El cine, como todo arte, exige un mínimo de contemplación. A veces mucha, a veces algo. Y en contadas ocasiones, apenas un rescoldo. Pero el hecho es que siempre la requiere, porque toda historia cinematográfica –incluso la documental-, por breve que sea, pide al espectador que se involucre. Que abandone el espacio físico actual y real para adentrarse en otro diferente.
Este texto no es sino una breve llamada de auxilio a las nuevas generaciones, entre las que me cuento. El mundo digital que nos rodea, ése lleno de pantallas, tablets, redes sociales, tuiteos y snapchats, está dificultando nuestra capacidad de concentración. Nos obliga a vivir de lo efímero, de las imágenes fugaces, de los emoticonos –burdo resumen gráfico de estados de ánimo e incluso de ideas- y de las historias en vivo y en directo.

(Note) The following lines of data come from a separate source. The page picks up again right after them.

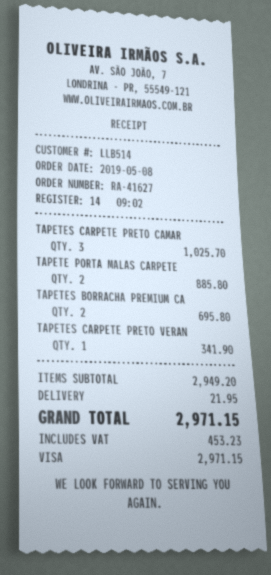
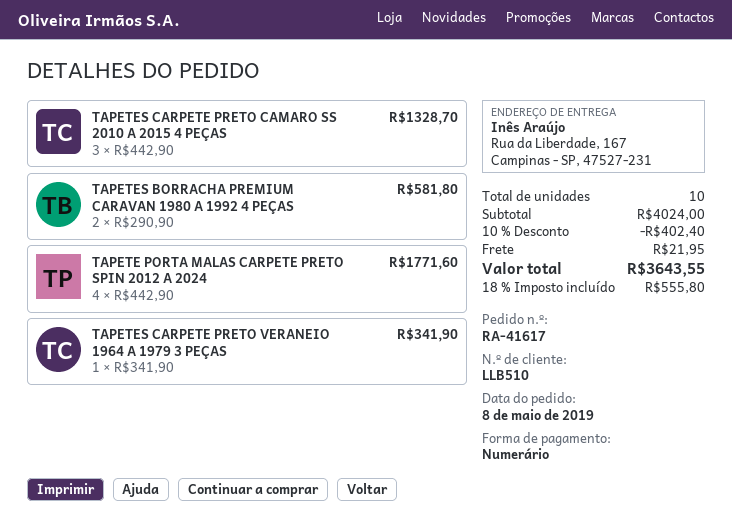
order number: RA-41627 -> RA-41617
customer number: LLB514 -> LLB510
payment method: Visa -> cash
TAPETES CARPETE PRETO CAMAR: 3 for 1025.70 -> 3 for 1328.70
TAPETE PORTA MALAS CARPETE: 2 for 885.80 -> 4 for 1771.60
TAPETES BORRACHA PREMIUM CA: 2 for 695.80 -> 2 for 581.80
subtotal: 2949.20 -> 4024.00
discount: none -> 10% = 402.40
tax: 453.23 -> 555.80
total: 2971.15 -> 3643.55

En otras palabras, el tiempo para la reflexión se vuelve cada vez más utópico, porque la moda actual apunta justo en la dirección opuesta. Y esto afecta a muchos ámbitos: el del estudio (pérdida de concentración), el de los afectos (pérdida amor profundo), el espiritual (pérdida de oración), el humanístico (pérdida de sutileza psicológica), etc.
Por eso, en este artículo deseo rescatar el valor de la paciencia, la “madre de todas las virtudes”. No hay contemplación del arte (y de la realidad) sin paciencia. Necesitamos paz interior y sosiego para prestar atención a los detalles, a las actitudes, a los colores, a los destellos de belleza, y para ponerlos en contraste con nuestras propias vivencias. Con nuestra experiencia.
Se me ocurren pocos géneros cinematográficos más lejanos a la tendencia contemporánea por lo instantáneo que el del western. Prueben a reproducir un peliculón como Centauros del desierto, Río grande o Cimarrón frente a un niño de 10 o 12 años, y dudo que la mayoría de ellos logre acabarlo sin levantarse para ir al baño, coger el teléfono o consultar cualquier cosa en su ordenador.
Al mismo tiempo, puedo pensar en muchos ejemplos del séptimo arte recientes y cercanos a esa inclinación por lo inmediato, lo impactante, lo fugaz. Un vistazo a los blockbusters de la última década constituye el perfecto botón de muestra: ahí están la cansina retahíla de Transformers, la archiconocida saga de Harry Potter, la serie interminable de Fast and Furious, la alocada Mad Max: Furia en la carretera, la exprimida pentalogía de Piratas del Caribe o el incontable cúmulo de filmes sobre superhéroes (desde Iron Man hasta Spider Man, pasando por Los Vengadores y compañía). ¿Significa que son malos productos? No, por cuanto su propósito principal es el de entretener. Pero sí revelan, insisto, una cierta “patología”: que lo que más triunfan son las breves píldoras de adrenalina. En una palabra, lo frenético.
Tanto “fanatismo” visual aleja de sí el tiempo para la introspección. Creo que, más que nunca, necesitamos ir en contra de esa marea delirante que apunta sólo a lo pasional y superficial, a lo que estimula la parte epidérmica de nuestro entendimiento, y ejercitarnos, en cambio, en la paciencia. O sea, darnos el tiempo de apreciar historias sencillas que, desde su aparente normalidad, nos sacudan en lo más hondo por su humanidad y sus propuestas rompedoras e intelectualmente desafiantes.
Y así, para no pecar de extremistas, a modo de cierre mencionaré y recomendaré únicamente dos títulos modernos ya reseñados por Cinemanet y que contrapesan la inercia de lo llamativo y lo avasallador: Boyhood y Un don excepcional.